● Problem description
Write out, precisely and in full, each line of the material.

● Supplied material
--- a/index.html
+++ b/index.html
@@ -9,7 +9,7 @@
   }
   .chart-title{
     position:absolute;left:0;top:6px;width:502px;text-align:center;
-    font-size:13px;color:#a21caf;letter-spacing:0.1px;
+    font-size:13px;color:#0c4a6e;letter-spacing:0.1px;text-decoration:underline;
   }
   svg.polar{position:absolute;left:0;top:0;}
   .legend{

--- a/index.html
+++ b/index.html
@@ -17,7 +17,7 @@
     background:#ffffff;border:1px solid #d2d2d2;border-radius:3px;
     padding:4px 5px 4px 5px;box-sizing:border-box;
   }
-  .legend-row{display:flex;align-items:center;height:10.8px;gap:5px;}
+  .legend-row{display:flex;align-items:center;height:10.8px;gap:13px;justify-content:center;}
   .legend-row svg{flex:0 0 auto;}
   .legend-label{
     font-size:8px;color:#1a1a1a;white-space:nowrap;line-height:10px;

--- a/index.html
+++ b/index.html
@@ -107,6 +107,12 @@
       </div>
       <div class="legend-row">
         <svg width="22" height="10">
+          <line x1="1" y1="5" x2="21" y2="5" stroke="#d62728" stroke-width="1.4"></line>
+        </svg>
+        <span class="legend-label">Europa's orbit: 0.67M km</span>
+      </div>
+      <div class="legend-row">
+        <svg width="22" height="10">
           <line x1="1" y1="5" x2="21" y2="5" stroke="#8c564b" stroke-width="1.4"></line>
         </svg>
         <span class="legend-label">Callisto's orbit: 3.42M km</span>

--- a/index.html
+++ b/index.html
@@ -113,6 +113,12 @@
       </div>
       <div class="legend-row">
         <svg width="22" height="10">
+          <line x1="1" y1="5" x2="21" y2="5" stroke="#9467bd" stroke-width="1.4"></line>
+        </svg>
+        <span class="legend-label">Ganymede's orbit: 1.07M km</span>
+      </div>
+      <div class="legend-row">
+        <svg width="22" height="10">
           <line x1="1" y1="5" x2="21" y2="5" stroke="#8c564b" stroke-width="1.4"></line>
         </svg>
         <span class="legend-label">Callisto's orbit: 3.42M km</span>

● Answer below
--- a/index.html
+++ b/index.html
@@ -9,7 +9,7 @@
   }
   .chart-title{
     position:absolute;left:0;top:6px;width:502px;text-align:center;
-    font-size:13px;color:#a21caf;letter-spacing:0.1px;
+    font-size:13px;color:#0c4a6e;letter-spacing:0.1px;text-decoration:underline;
   }
   svg.polar{position:absolute;left:0;top:0;}
   .legend{

--- a/index.html
+++ b/index.html
@@ -17,7 +17,7 @@
     background:#ffffff;border:1px solid #d2d2d2;border-radius:3px;
     padding:4px 5px 4px 5px;box-sizing:border-box;
   }
-  .legend-row{display:flex;align-items:center;height:10.8px;gap:5px;}
+  .legend-row{display:flex;align-items:center;height:10.8px;gap:13px;justify-content:center;}
   .legend-row svg{flex:0 0 auto;}
   .legend-label{
     font-size:8px;color:#1a1a1a;white-space:nowrap;line-height:10px;

--- a/index.html
+++ b/index.html
@@ -107,6 +107,12 @@
       </div>
       <div class="legend-row">
         <svg width="22" height="10">
+          <line x1="1" y1="5" x2="21" y2="5" stroke="#d62728" stroke-width="1.4"></line>
+        </svg>
+        <span class="legend-label">Europa's orbit: 0.67M km</span>
+      </div>
+      <div class="legend-row">
+        <svg width="22" height="10">
           <line x1="1" y1="5" x2="21" y2="5" stroke="#8c564b" stroke-width="1.4"></line>
         </svg>
         <span class="legend-label">Callisto's orbit: 3.42M km</span>

--- a/index.html
+++ b/index.html
@@ -113,6 +113,12 @@
       </div>
       <div class="legend-row">
         <svg width="22" height="10">
+          <line x1="1" y1="5" x2="21" y2="5" stroke="#9467bd" stroke-width="1.4"></line>
+        </svg>
+        <span class="legend-label">Ganymede's orbit: 1.07M km</span>
+      </div>
+      <div class="legend-row">
+        <svg width="22" height="10">
           <line x1="1" y1="5" x2="21" y2="5" stroke="#8c564b" stroke-width="1.4"></line>
         </svg>
         <span class="legend-label">Callisto's orbit: 3.42M km</span>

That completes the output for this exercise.